今日はまだ暮れる前に宿に到着。ここもゲートで料金を払って入場。

「杉林渓森林生態渡假園区」ということでここは民営の休暇村のようなものらしい。 リゾート色が濃い。杉の木をモデルにしたゆるキャラが至る所に配置されている。子供の背丈くらいあるごみ箱も緑とピンクの杉の木キャラで、2つの目玉がごみの投入口になっていて、目からごみがあふれているところもあった。 ホテルも別館や本館など相当に広いようで、エレベータで5階へ行くのに列が出来てしまった。

 

 明日の夜も夜探をするので今日はおとなしく夕飯を食べるだけにしましょうとの案内。
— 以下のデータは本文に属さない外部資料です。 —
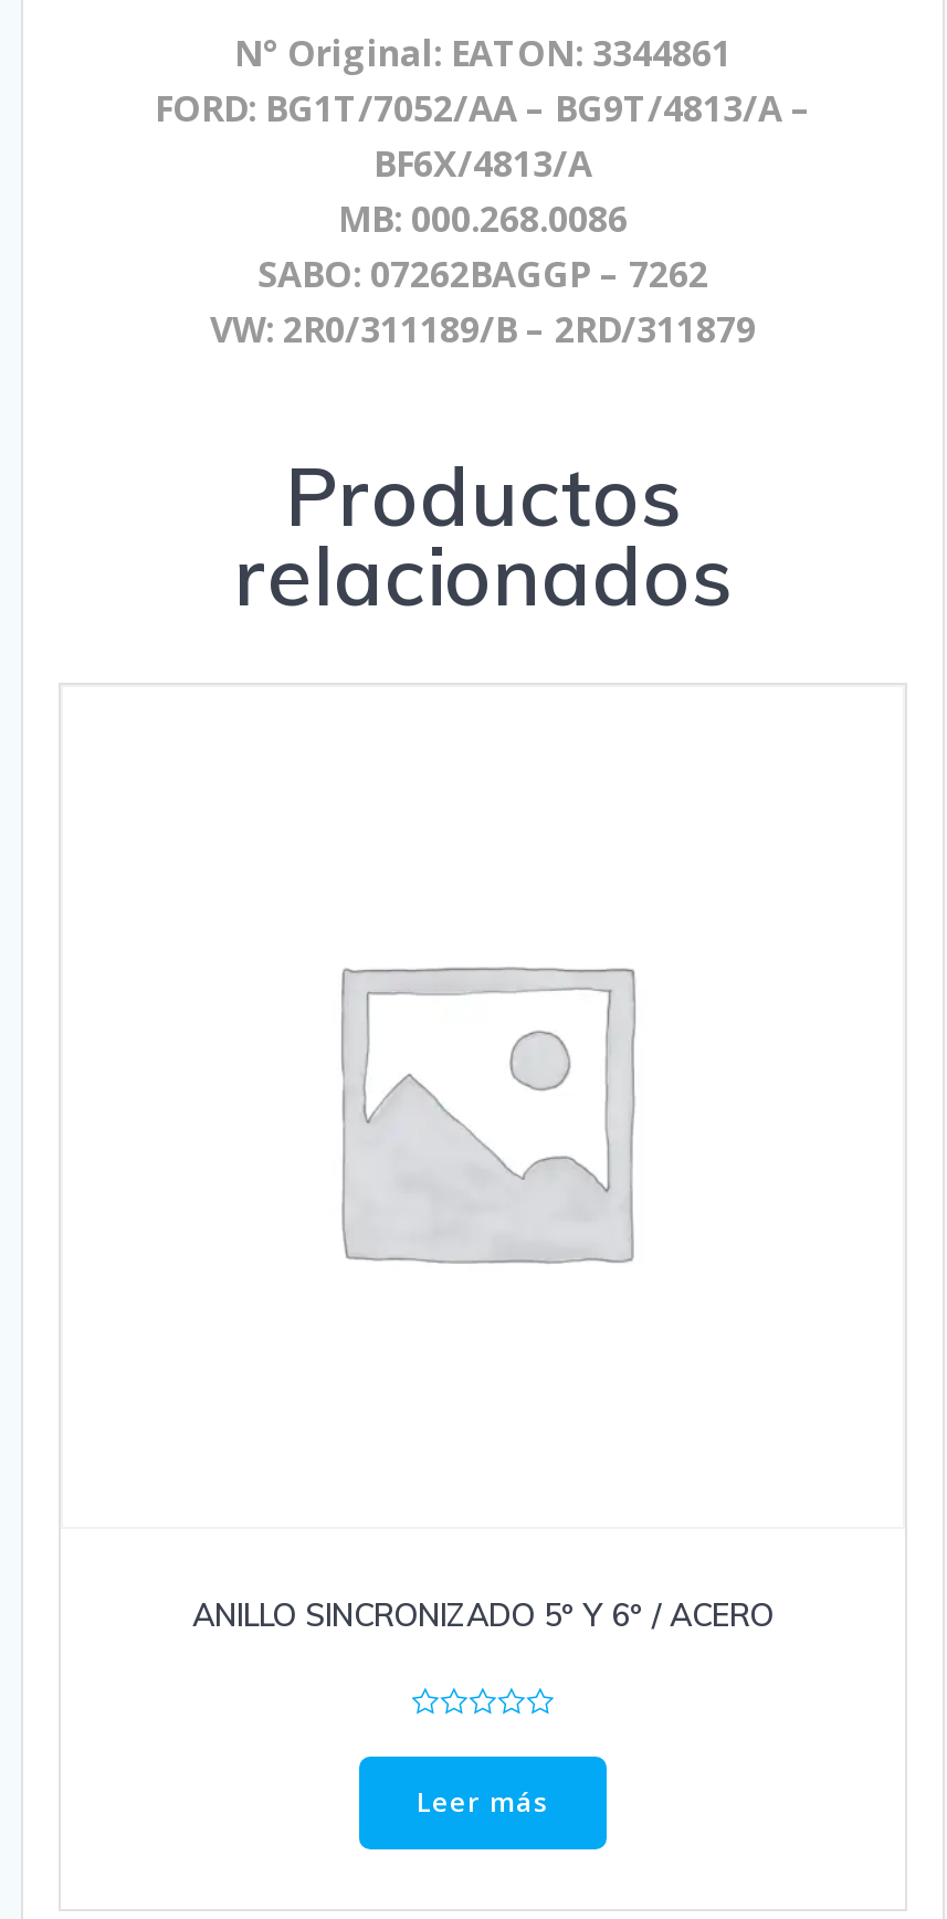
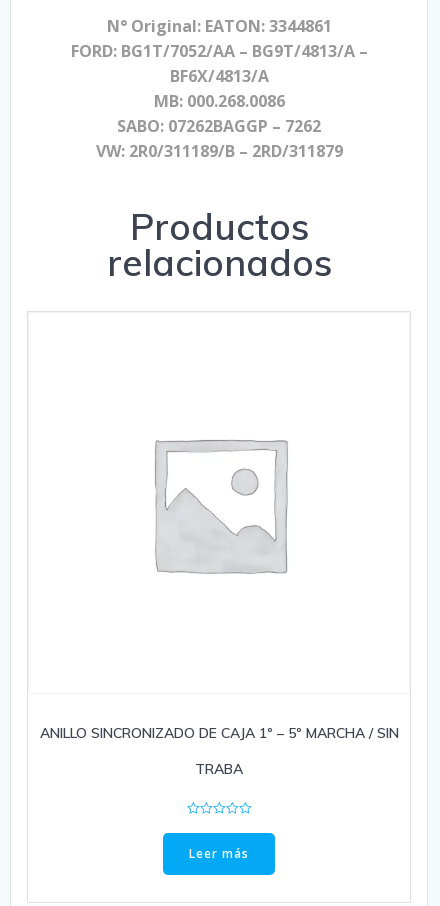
[192,1594,774,1634] ANILLO SINCRONIZADO 5º Y 6º / ACERO -> [40,724,398,778] ANILLO SINCRONIZADO DE CAJA 1º – 5º MARCHA / SIN | TRABA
カオジロムササビもいるそうだが、遠いのだそうだ。確かに周りの林はうっそうとした杉木立。それも相当に背が高い。

 

 夕食の集合は18時20分。小一時間あったので風呂に入ってしまう。

 

 夕食は完全にバイキング方式。品数が多すぎて、迷ってしまう。ここではビールを別料金で頼めるとのこと。やっと冷たいビールにありつけた。予約席ということで、個室に通されたので、円卓二つに分かれ、ゆったりとくつろげた。二日間持ち歩いたわよと、1日目にコンビニで買ったビールを開ける方、私の紹興酒もやっとおいしい台湾料理で飲むことができた。

 

 食事をしたのが個室だったので、その場で2日分の鳥合わせをした。

 

 はち切れそうなおなかを抱えて、ホテルの周りを散策。というか、飛ぶものはなんでも好きというメンバーさんたちが、渡り廊下に集まる蛾に釣られてうろうろ始めたので一緒に歩くことに。 

 ホテルの外は真っ暗でかなり湿気が多い。朝探は6時集合とのことで、早めに寝ることにする。